Une longue page de l’histoire du centre s’est tournée ces dernières semaines avec le départ de Jean-Luc Sandoz, bientôt quarante années de service dont trente en tant que chef de centre : « Il reste néanmoins opérationnel à la fois ici et au groupement Est » précise celui qui lui a succédé, le Lieutenant Anthony Kolodziej. A tout juste 30 ans, il affiche déjà treize années de volontariat derrière lui et occupait depuis deux ans le poste d’adjoint du chef de centre. Le passage de commandement s’est donc effectué sereinement pour les 28 hommes et 10 femmes sapeurs-pompiers volontaires à Charquemont. « Nous assurons nos missions dans notre commune mais aussi à Fournet-Blancheroche, aux Ecorces et sur une partie du territoire de Frambouhans. Soit une population défendue d’environ 4750 habitants » précise le Lieutenant. Pour cela, ils disposent de cinq véhicules dont un nouveau véhicule de secours et d’assistance aux victimes renouvelé par un véhicule plus récent l’an dernier et depuis peu un camion dévidoir hors route « qui permet de disposer de 2 kms de tuyaux lors d’un incendie quand le point d’eau est éloigné ».

Le centre de secours recrute

L’éloignement a une autre conséquence quand on évoque l’évacuation des victimes : « La population peut être étonnée de voir souvent l’hélicoptère de la Sécurité Civile sur le secteur. Il s’agit d’évacuation sanitaire qui nous permet d’être plus rapidement disponibles ici sans avoir à laisser un vide pendant les trois heures que nécessite le trajet aller-retour vers le centre hospitalier ». Avec déjà 270 interventions au compteur en 2020, le centre de secours terminera sans doute l’année avec 300 sorties, chiffre important pour une caserne où tous sont volontaires. « Nous recrutons d’ailleurs notamment des personnes de 16 à 55 ans disponibles en journée, hommes ou femmes, prêts à suivre une formation de 240 heures ». Pour en savoir plus, il suffit de se présenter un dimanche matin  au centre de secours.
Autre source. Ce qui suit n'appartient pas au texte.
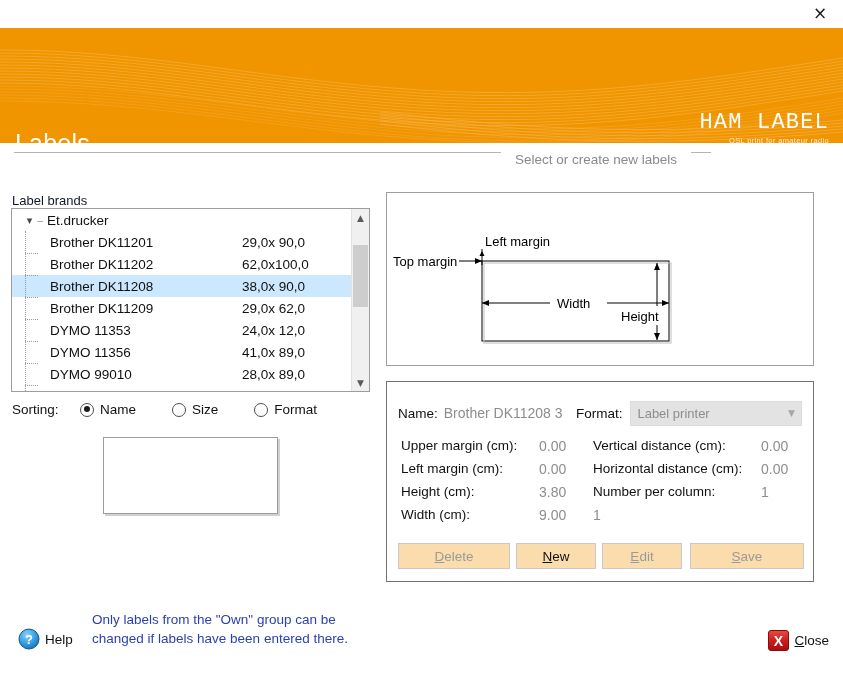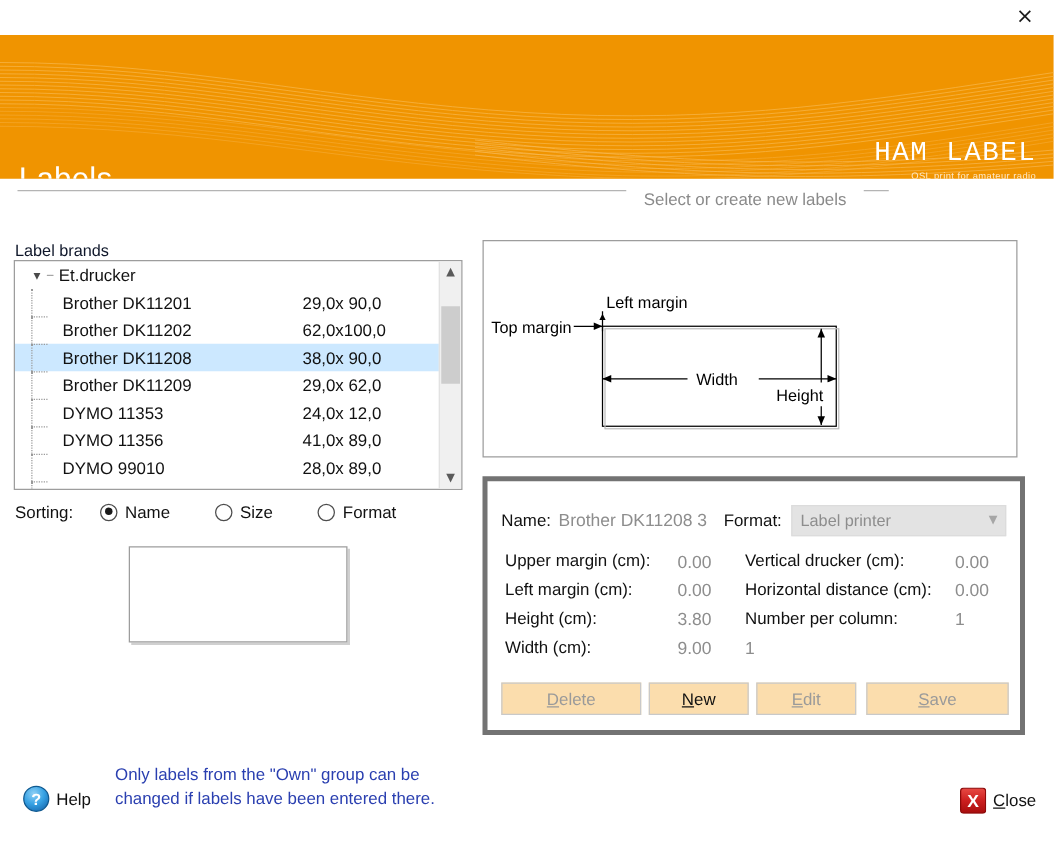--- a/index.html
+++ b/index.html
@@ -159,7 +159,7 @@
   
   .details{
     position:absolute;left:386px;top:381px;width:426px;height:199px;
-    background:#ffffff;border:4px solid #737373;
+    background:#ffffff;border:1px solid #737373;
   }
   .nm-row{
     position:absolute;left:11px;top:19px;width:404px;height:24px;

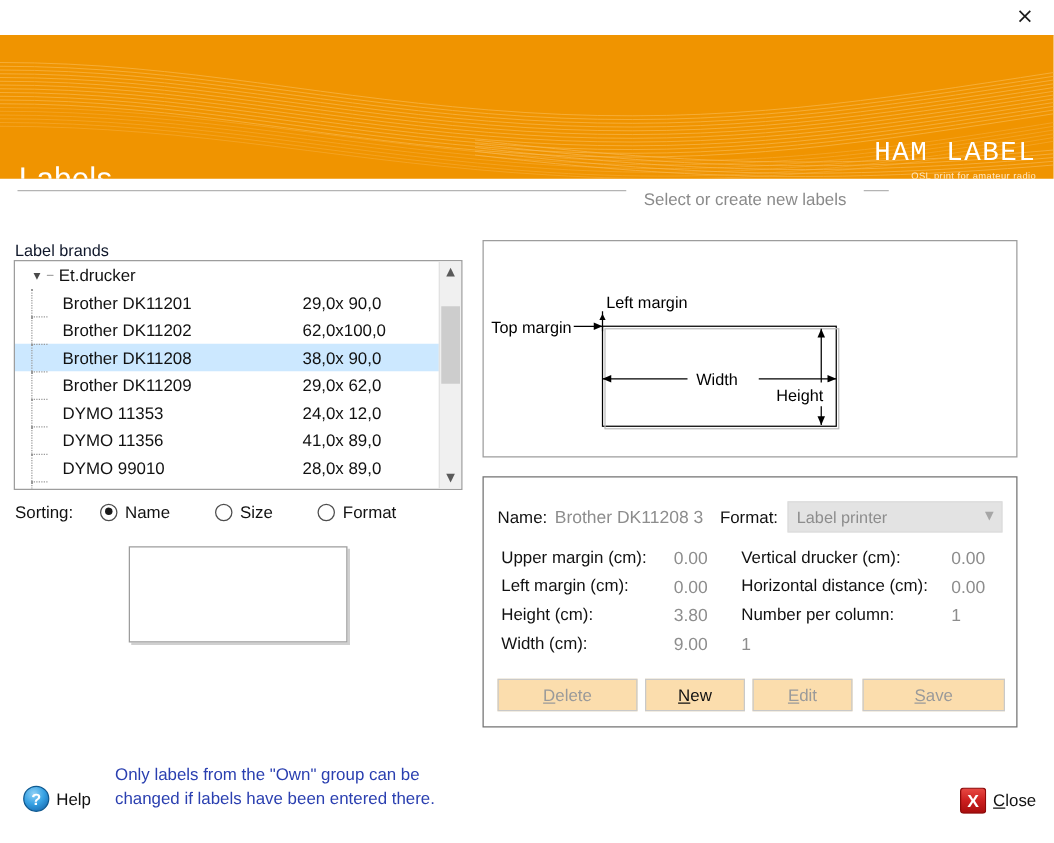--- a/index.html
+++ b/index.html
@@ -419,7 +419,7 @@
       </div>
     <div class="grid-col right" id="fields-right">
         <div class="f-row">
-          <span class="f-lbl">Vertical drucker (cm):</span>
+          <span class="f-lbl">Vertical distance (cm):</span>
           <span class="f-val">0.00</span>
         </div>
         <div class="f-row">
La place importante tenue par l’Amicale

Autre pan important de la vie d’un centre de secours, l’amicale. Présidée par Antoine Petit, elle a en charge la partie conviviale d’un engagement qui, au-delà du pompier volontaire concerne aussi nécessairement sa famille. « Cette fin d’année est d’abord marquée par la collecte pour l’œuvre des pupilles, c’est-à-dire des orphelins de notre corporation. Tous les dons collectés à cette occasion devant des magasins locaux sont entièrement reversés pour cette cause ». Vient ensuite la tournée des calendriers. Un moment fort qui permet de rencontrer les habitants et d’entretenir le lien fort qui existe avec les sapeurs-pompiers. « L’année dernière, vu le contexte sanitaire, le porte à porte n’a pas été possible. Nous le reprenons dans les jours à venir avec plaisir. Ces ventes permettent de financer la vie de la caserne et de payer les assurances individuelles de tous nos volontaires » précise-t-il. Viendra enfin le dernier week-end de novembre le toujours très attendu banquet de Sainte-Barbe. Un moment privilégié pour mettre à l’honneur les sapeurs-pompiers en présence de leurs familles des élus locaux dans un cadre à la fois solennel et convivial.